-- EXERCISE --
Filter out every line below that lacks "discount", and copy the rest.

Content starts

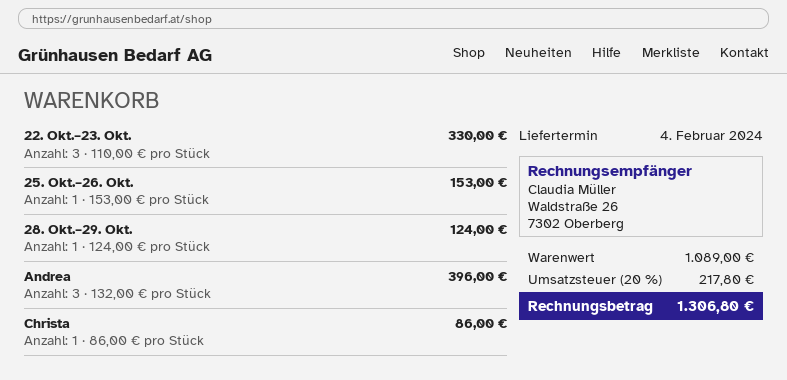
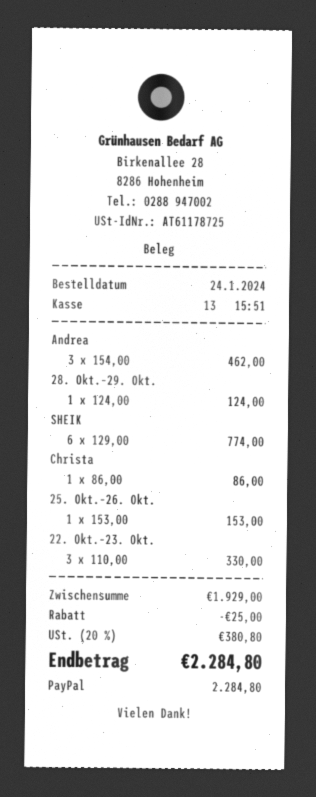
Andrea: 3 x 132.00 = 396.00 -> 3 x 154.00 = 462.00
SHEIK: none -> 6 x 129.00 = 774.00
subtotal: 1089.00 -> 1929.00
discount: none -> 25.00
tax: 20% = 217.80 -> 20% = 380.80
total: 1306.80 -> 2284.80

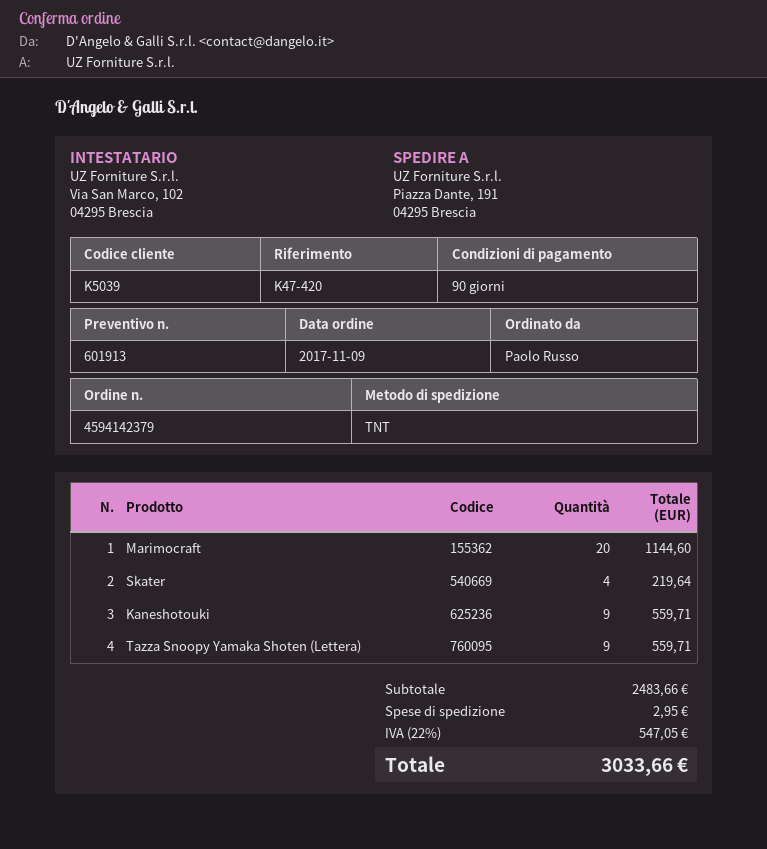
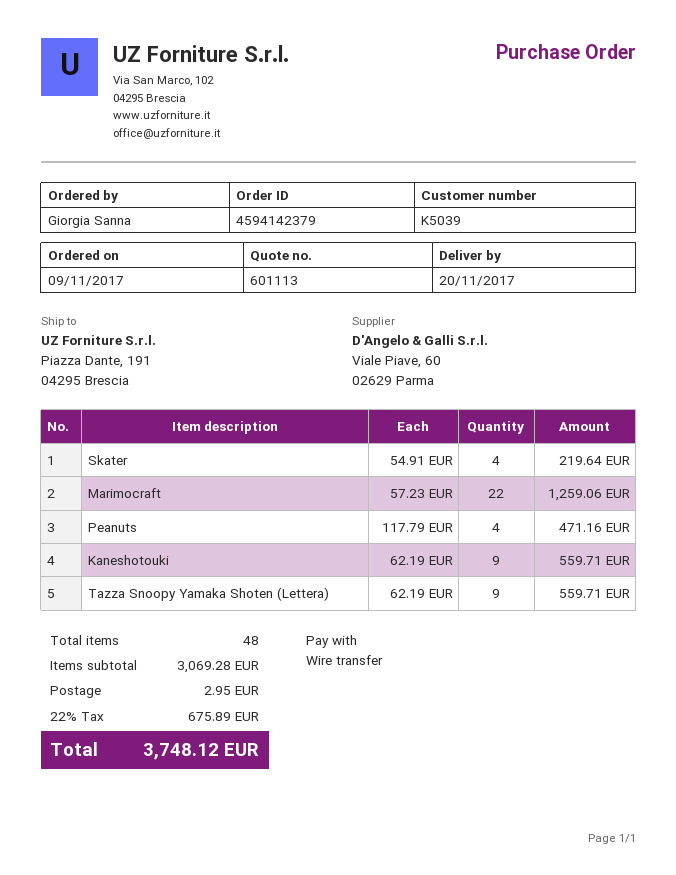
quote number: 601913 -> 601113
ordered by: Paolo Russo -> Giorgia Sanna
Marimocraft: 20 for 1144.60 -> 22 for 1259.06
Peanuts: none -> 4 for 471.16
subtotal: 2483.66 -> 3069.28
tax: 22% = 547.05 -> 22% = 675.89
total: 3033.66 -> 3748.12

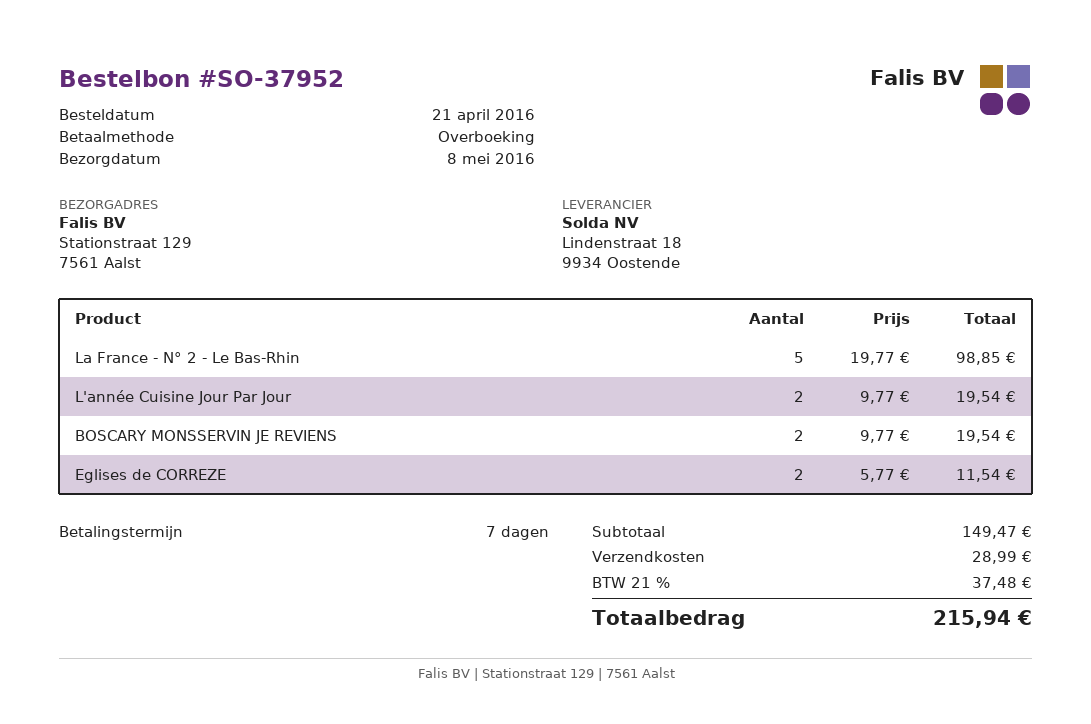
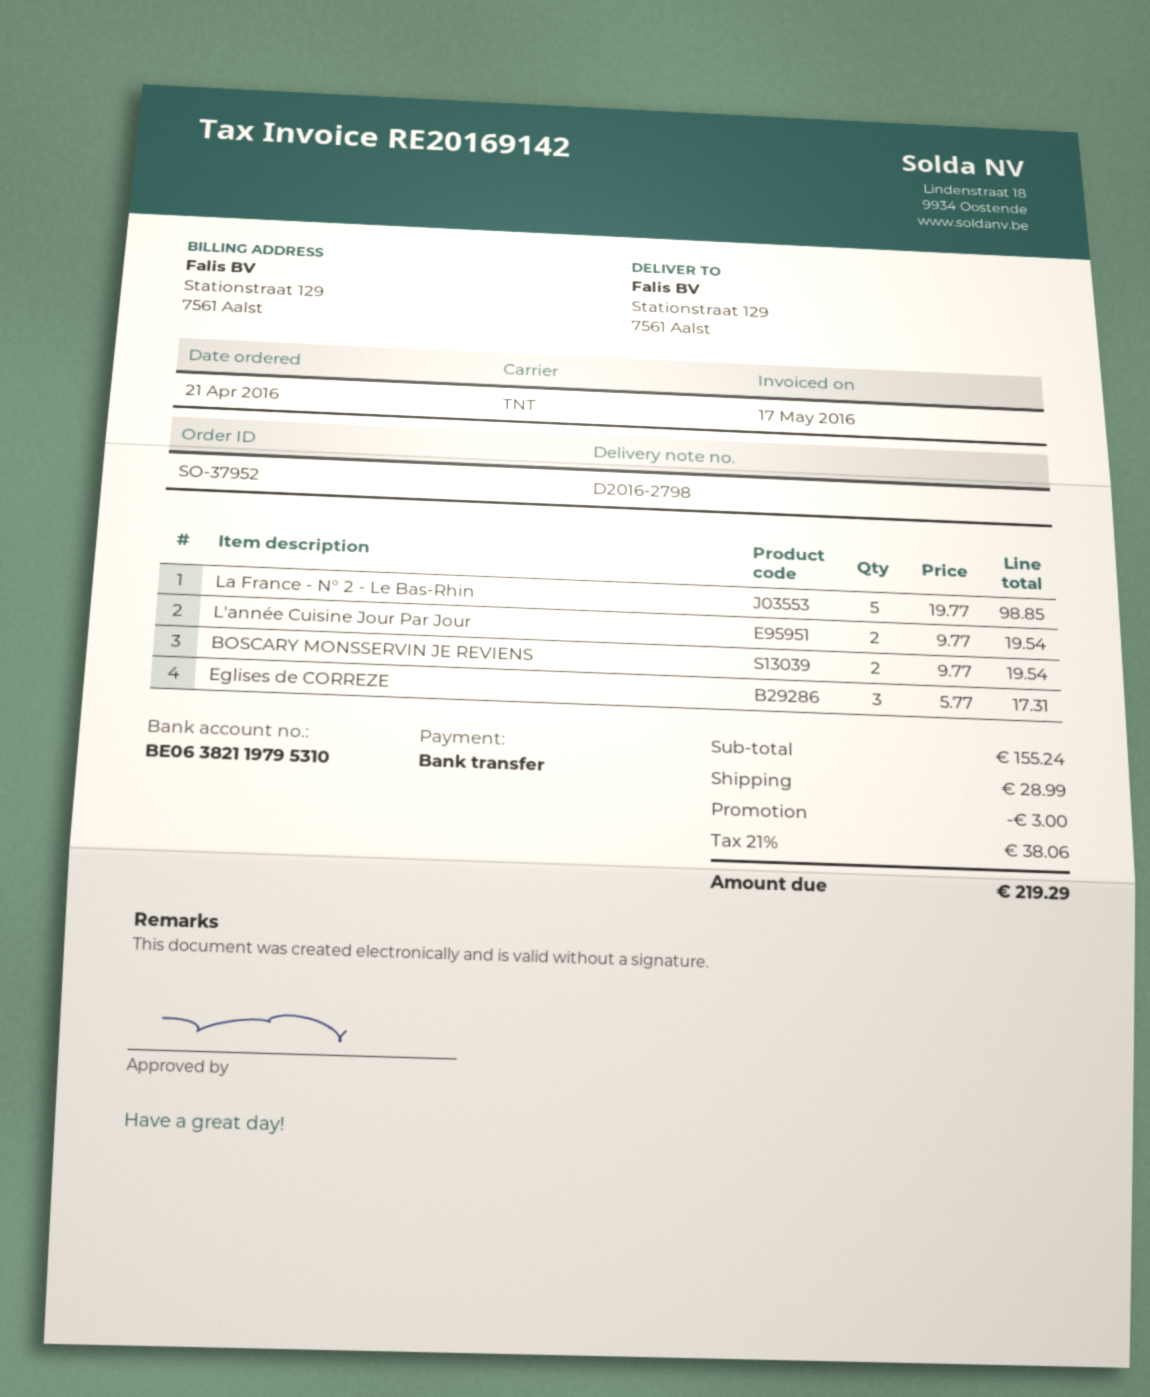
Eglises de CORREZE: 2 x 5.77 = 11.54 -> 3 x 5.77 = 17.31
subtotal: 149.47 -> 155.24
discount: none -> 3.00
tax: 21% = 37.48 -> 21% = 38.06
total: 215.94 -> 219.29

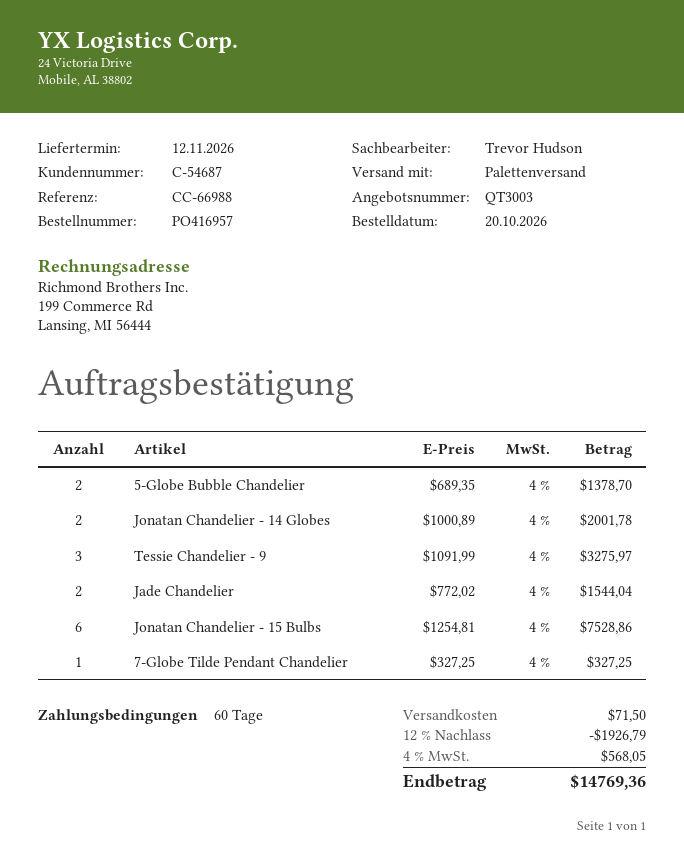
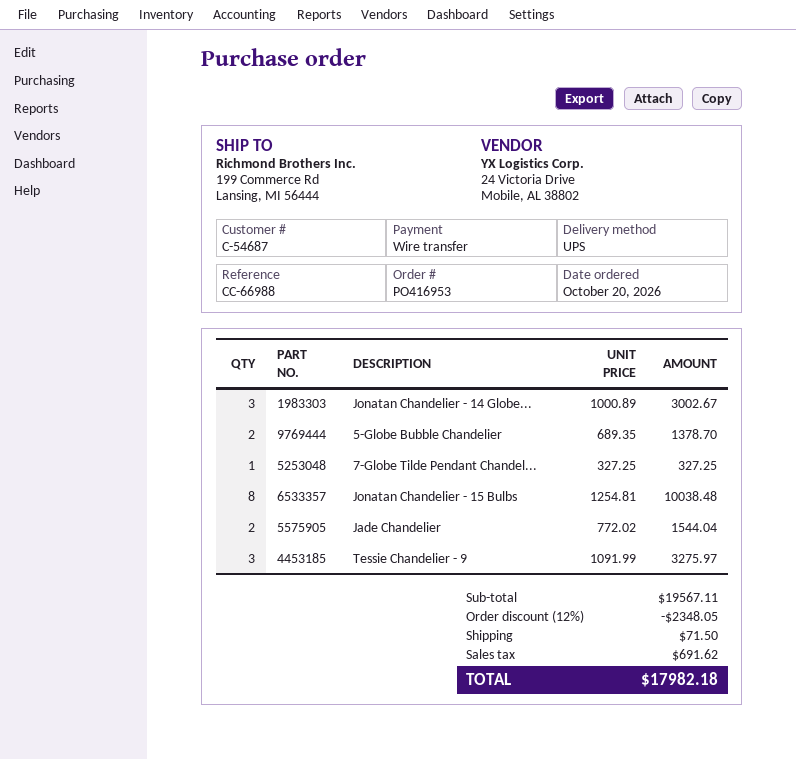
order number: PO416957 -> PO416953
shipping method: pallet freight -> UPS
Jonatan Chandelier - 14 Globes: 2 x 1000.89 = 2001.78 -> 3 x 1000.89 = 3002.67
Jonatan Chandelier - 15 Bulbs: 6 x 1254.81 = 7528.86 -> 8 x 1254.81 = 10038.48
discount: 12% = 1926.79 -> 12% = 2348.05
tax: 568.05 -> 691.62
total: 14769.36 -> 17982.18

Content ends

-- YOUR RESPONSE --
discount: none -> 25.00
discount: none -> 3.00
discount: 12% = 1926.79 -> 12% = 2348.05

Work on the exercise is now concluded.